Well off Boston couple, Jeff (Kurt Russell) and Amy (Kathleen Quinlan) are driving across-country to a new life in San Diego. In a burning stretch of the John Ford desert, they have a near-collision with a hostile pickup truck driver. A few miles down the road their engine cuts out - a passing trucker, Red, (JT Walsh) offers to give them a ride to the next diner for help. Amy goes, while Jeff stays with the car - but no-one comes back to help him. That all happens in the first 20 minutes.
Eventually Jeff catches Red - Red swears he's never met him, doesn't know what he's talking about - that he's never seen his wife.
The film then turns into a desperate search, recalling thrillers like Hitchcock's Pyscho, and Spielberg's Duel - face off's with locals follow, as in Deliverance.
It becomes a tense survival drama - the film holds all the way through its' short 93 minute running time, as Russell’s middle class husband morphs into action man.
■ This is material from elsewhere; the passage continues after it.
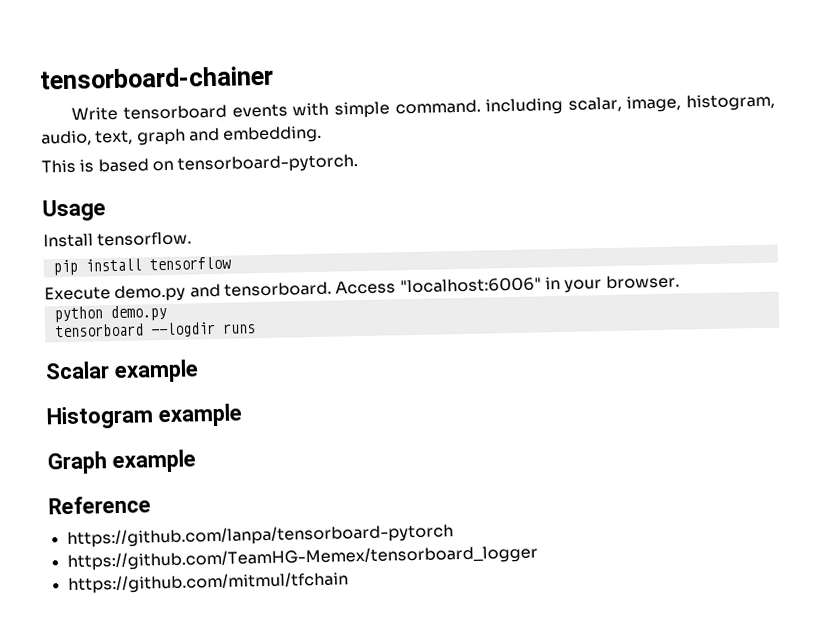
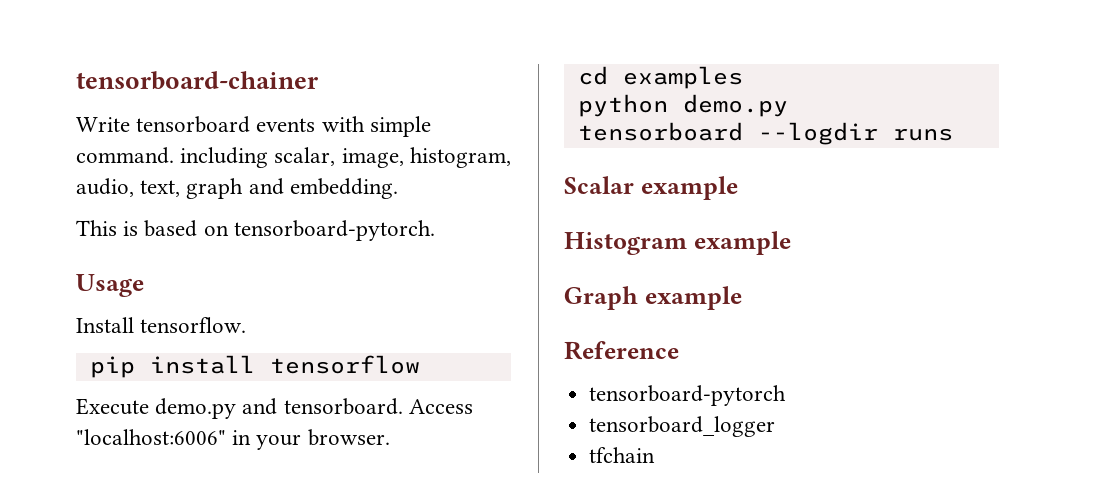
(680, 282) none -> [577,66,743,89] // cd examples
[66,523,454,549] [66,544,538,572] [67,571,349,595] https://github.com/lanpa/tensorboard-pytorch // https://github.com/TeamHG-Memex/tensorboard_logger // https://github.com/mitmul/tfchain -> [589,385,787,406] [589,416,776,437] [589,447,656,463] tensorboard-pytorch // tensorboard_logger // tfchain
Russell’s nearly believable performance - all confusion and sweat, plays in contrast to the late, Walsh’s cool but menacing silver-eyed villain. This was the his last film to be released in his lifetime.
Breakdown climaxes in a high energy and over the top car and truck chase - to this viewer it looks more real than anything from the Fast and Furious films - Russell clinging to the underneath of speeding truck for hours and hours, tailing his wife's possible killers is a real highlight.
“It could happen to you,” says the film’s poster - that doesn't seem likely but it's an excellent tag line for this film.
Breakdown is a B-movie that knows its size and budget limitations and works within it. Mostow went on to bigger things, directing the 2000 submarine drama, U-571 and then 2003’s Terminator 3.
Nobody talks about Breakdown much these days, but some film fans seem to have a recollection of it. "Oh yeah, I remember that! I liked that one a lot." That was my reaction when I saw the poster again.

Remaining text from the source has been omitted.